College of Plant Protection, South China Agricultural University, Guangzhou, China.
College of Mathematics and Informatics, South China Agricultural University, Guangzhou, China.
J Sci Food Agric. 2024 Oct;104(13):8070-8078. doi: 10.1002/jsfa.13636. Epub 2024 Jun 15.
With the rapid development of deep learning, the recognition of rice disease images using deep neural networks has become a hot research topic. However, most previous studies only focus on the modification of deep learning models, while lacking research to systematically and scientifically explore the impact of different data sizes on the image recognition task for rice diseases. In this study, a functional model was developed to predict the relationship between the size of dataset and the accuracy rate of model recognition.
Training VGG16 deep learning models with different quantities of images of rice blast-diseased leaves and healthy rice leaves, it was found that the test accuracy of the resulting models could be well fitted with an exponential model (A = 0.9965 - e). Experimental results showed that with an increase of image quantity, the recognition accuracy of deep learning models would show a rapid increase at first. Yet when the image quantity increases beyond a certain threshold, the accuracy of image classification would not improve much, and the marginal benefit would be reduced. This trend remained similar when the composition of the dataset was changed, no matter whether (i) the disease class was changed, (ii) the number of classes was increased or (iii) the image data were augmented.
This study provided a scientific basis for the impact of data size on the accuracy of rice disease image recognition, and may also serve as a reference for researchers for database construction. © 2024 Society of Chemical Industry.
随着深度学习的快速发展,利用深度神经网络识别水稻病害图像已成为研究热点。

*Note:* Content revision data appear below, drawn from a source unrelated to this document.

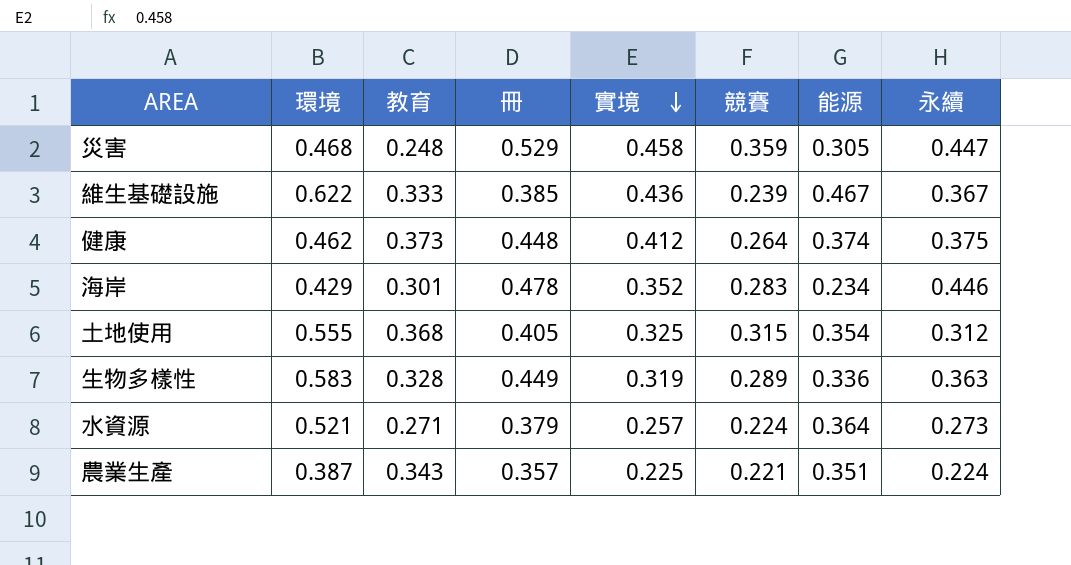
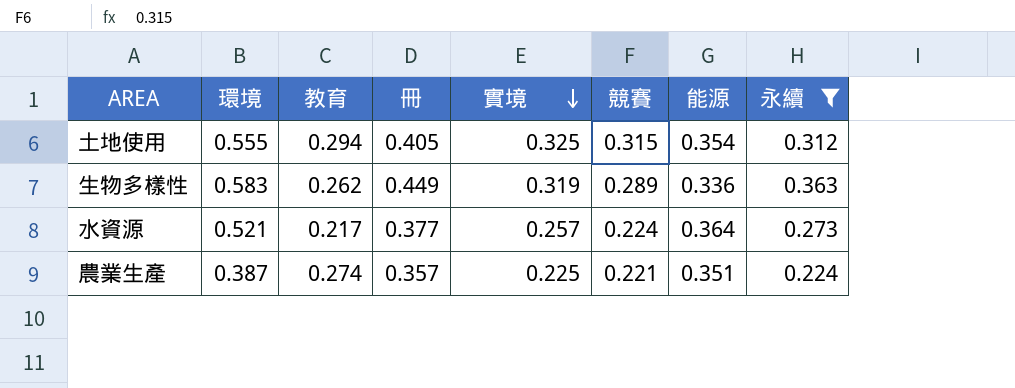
filter: none -> 永續 <= 0.363
土地使用 | 教育: 0.368 -> 0.294
生物多樣性 | 教育: 0.328 -> 0.262
水資源 | 教育: 0.271 -> 0.217
水資源 | 冊: 0.379 -> 0.377
農業生產 | 教育: 0.343 -> 0.274

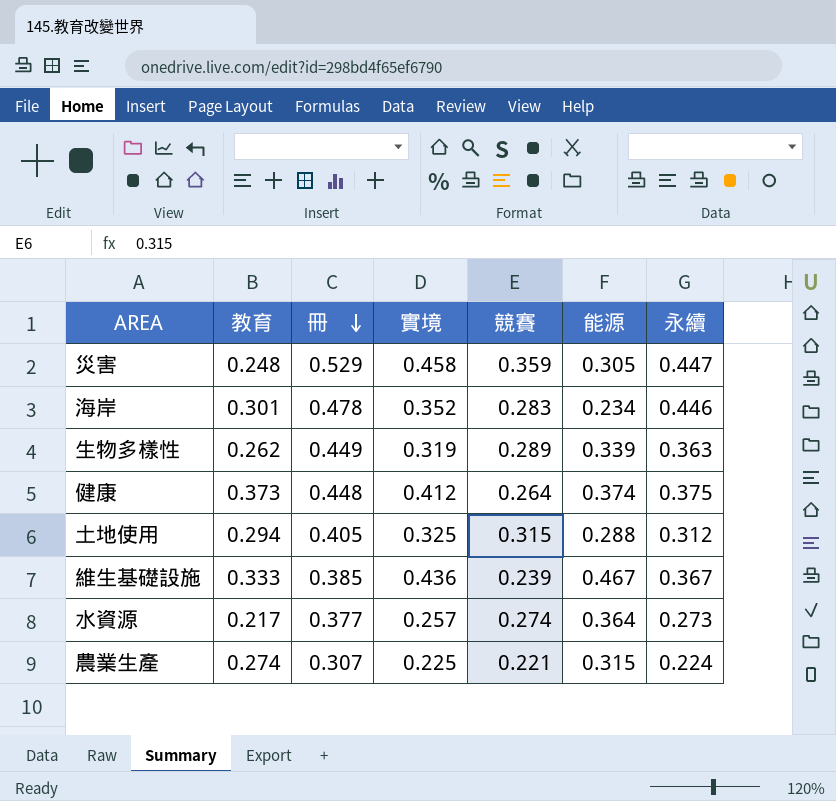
filter: 永續 <= 0.363 -> none
row order: 實境 descending -> 冊 descending
column 環境 | position: 2 -> none
生物多樣性 | 能源: 0.336 -> 0.339
土地使用 | 能源: 0.354 -> 0.288
水資源 | 競賽: 0.224 -> 0.274
農業生產 | 冊: 0.357 -> 0.307
農業生產 | 能源: 0.351 -> 0.315

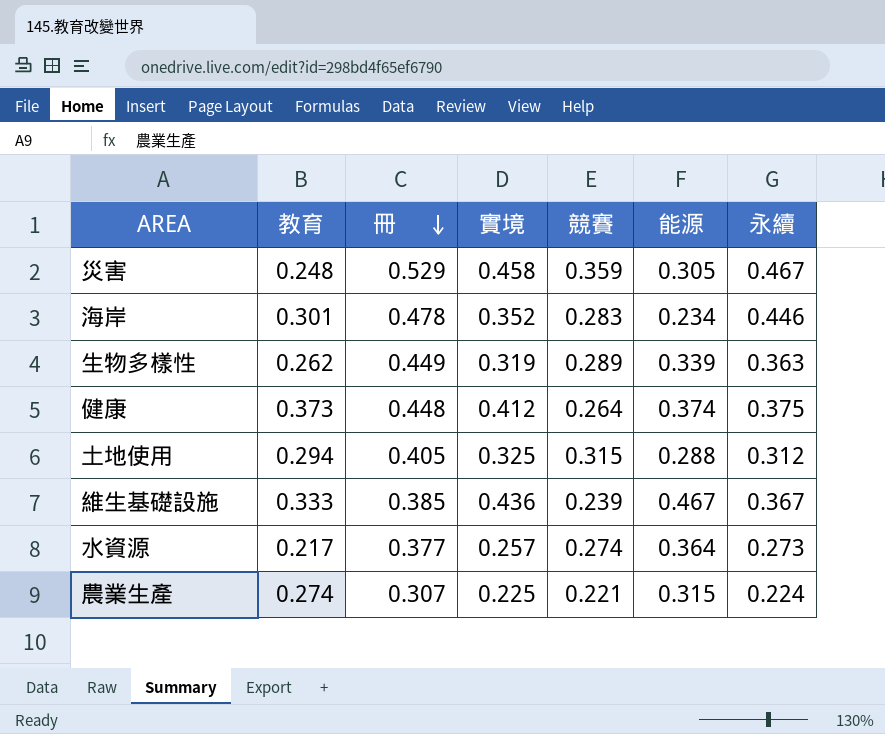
災害 | 永續: 0.447 -> 0.467

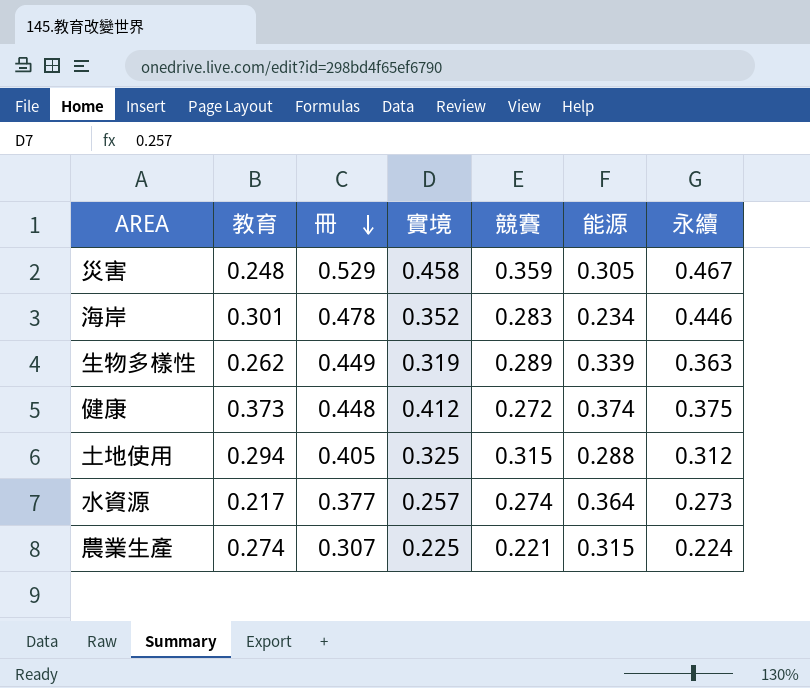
row 維生基礎設施: 0.333 | 0.385 | 0.436 | 0.239 | 0.467 | 0.367 -> none
健康 | 競賽: 0.264 -> 0.272

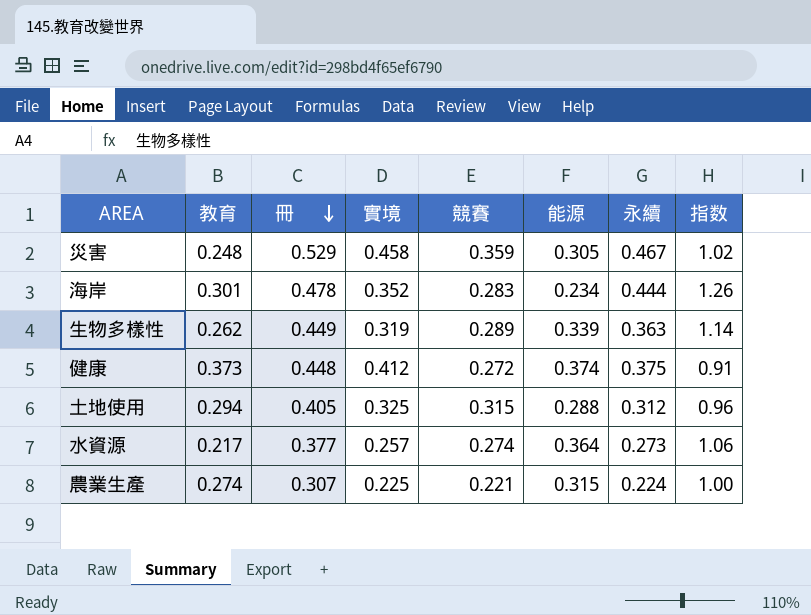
column 指数 | formula: none -> [永續] / [實境]
海岸 | 永續: 0.446 -> 0.444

然而,大多数先前的研究仅关注于对深度学习模型的改进,而缺乏对不同数据量对水稻病害图像识别任务的影响进行系统和科学的研究。本研究开发了一个功能模型,以预测数据集大小与模型识别准确率之间的关系。
使用不同数量的稻瘟病叶片和健康稻叶片图像训练 VGG16 深度学习模型,发现得到的模型的测试准确率可以很好地拟合指数模型(A=0.9965-e)。实验结果表明,随着图像数量的增加,深度学习模型的识别准确率起初会迅速提高。然而,当图像数量增加到一定阈值以上时,图像分类的准确率不会提高很多,边际效益会降低。当数据集的组成发生变化时,这种趋势仍然相似,无论(i)疾病类别是否改变,(ii)类别数量是否增加,或(iii)图像数据是否扩充。
本研究为数据大小对水稻病害图像识别准确率的影响提供了科学依据,也可为研究人员构建数据库提供参考。 © 2024 化学工业协会。